When you first apply for a
car loan
, the lender with whom you apply will complete a credit check as a hard inquiry on your credit report. A hard inquiry can temporarily reduce your credit score anywhere between 5-15 points. If you qualify and get approved for a loan, you’ll see another small dip in your credit score as you take on the new debt.
Fortunately, these dips are temporary. As long as you make payments promptly, your credit score should bounce back.
The good news is that your credit utilization should not be impacted. Your credit utilization is the amount of revolving debt that you carry every month relative to your credit limits. For example, if you have a credit card with a limit of $2,000 and you have spent $1,000, for example, then your credit utilization is 50%.
While credit utilization accounts for 30% of your credit score, it is only impacted by revolving credit accounts (i.e. a credit card). Auto loans are not calculated into credit utilization and won’t impact this part of your credit.

How an auto loan can help your credit score

Despite the temporary dip from your initial loan agreement, an auto loan can help your credit in the long run.

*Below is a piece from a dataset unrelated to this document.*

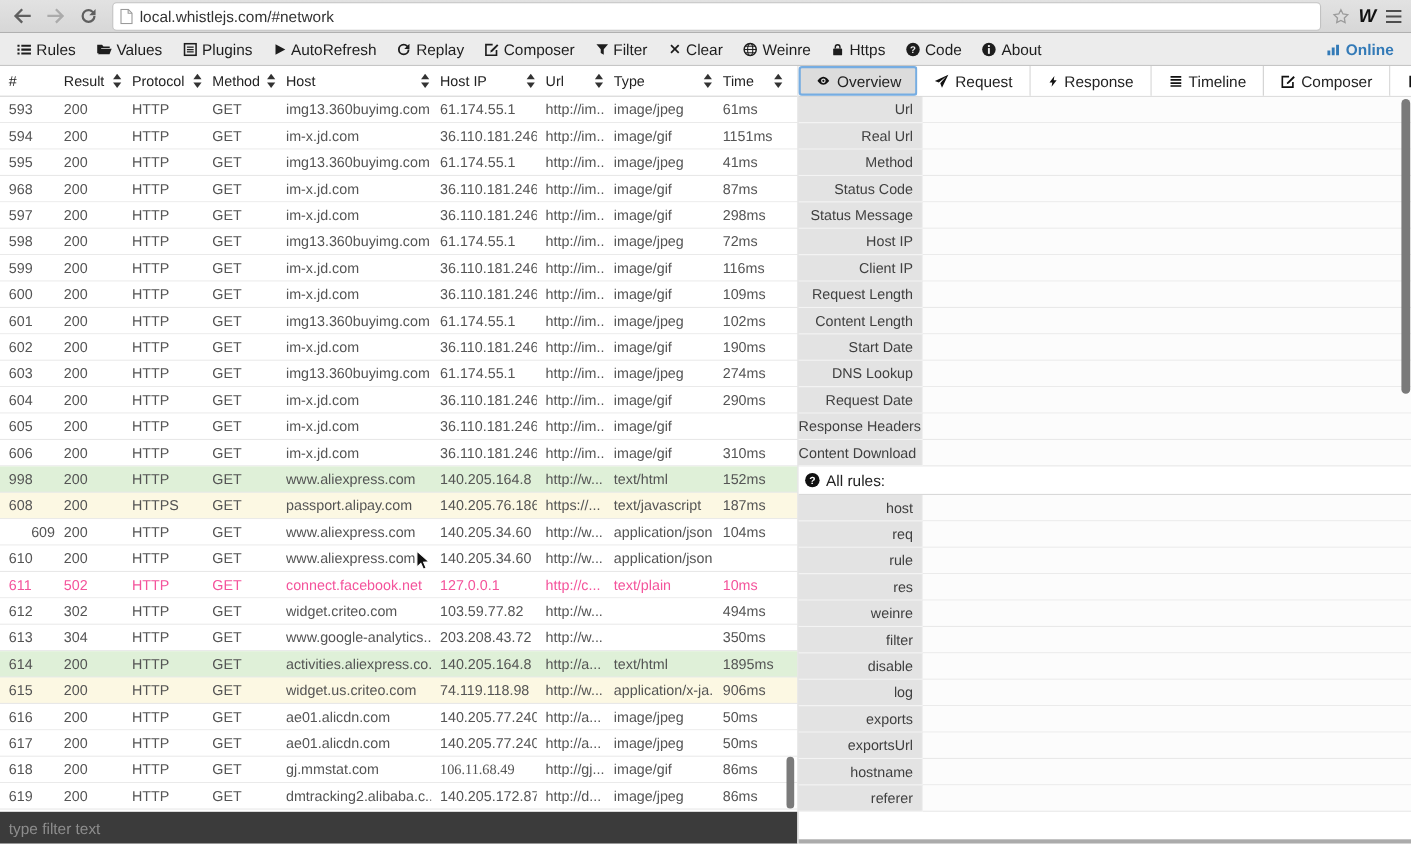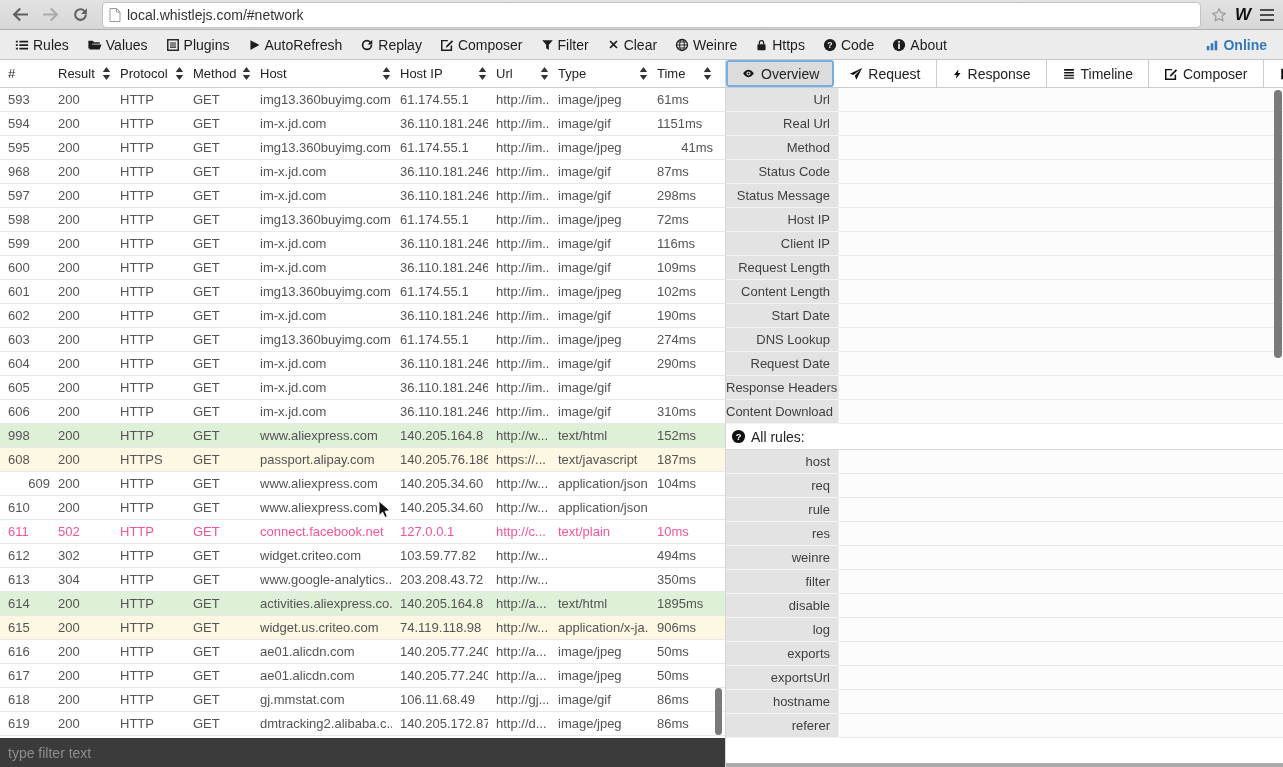"41ms" div.td { text-align: right -> none }
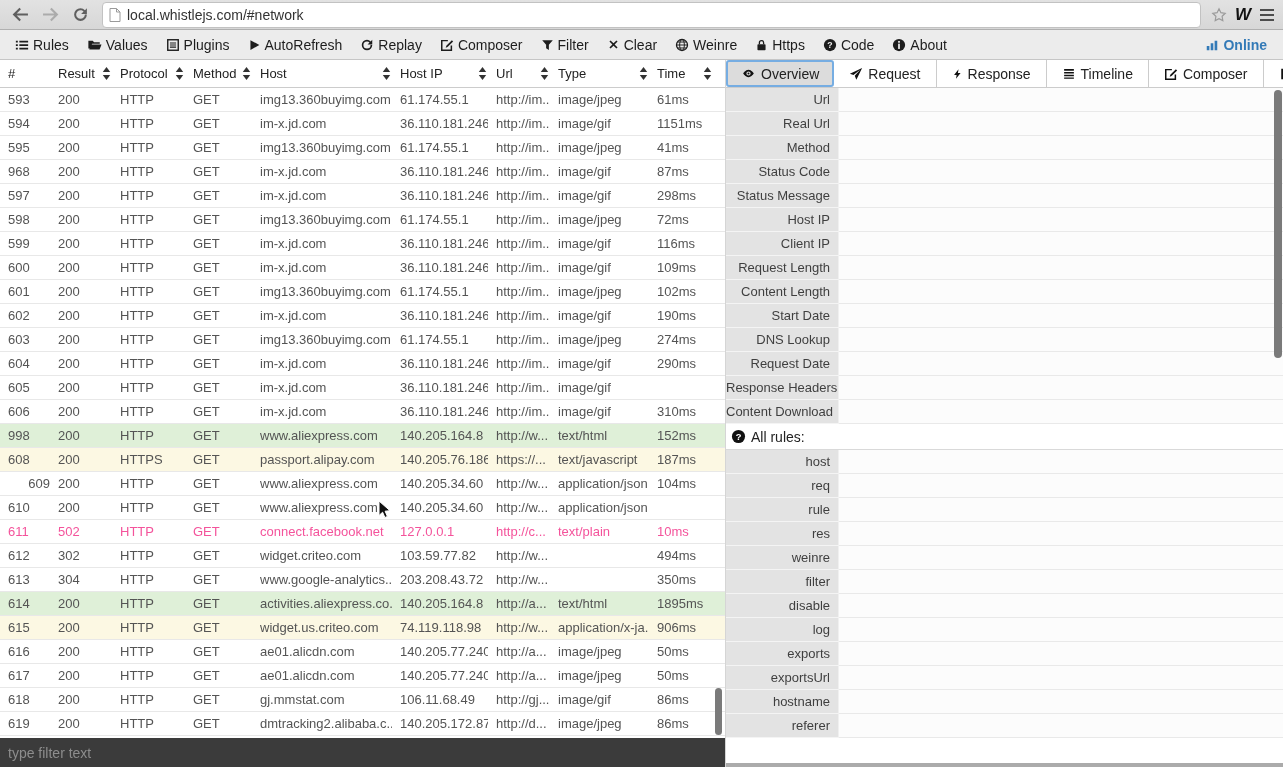"106.11.68.49" div.td { font-family: none -> Liberation Serif, serif }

A new auto loan can help improve your credit mix, which makes up 10% of your credit score. Lenders see that you can responsibly handle different types of credit and will look at you more positively when you are applying for your next loan.
The simple act of making your payments on time can also show financial responsibility and help improve your credit score. Additionally, you may want to
pay off your loan faster
to improve your credit, but make sure there aren’t any
prepayment penalties
written into your loan agreement.
MORE: What is a good credit score for a car loan?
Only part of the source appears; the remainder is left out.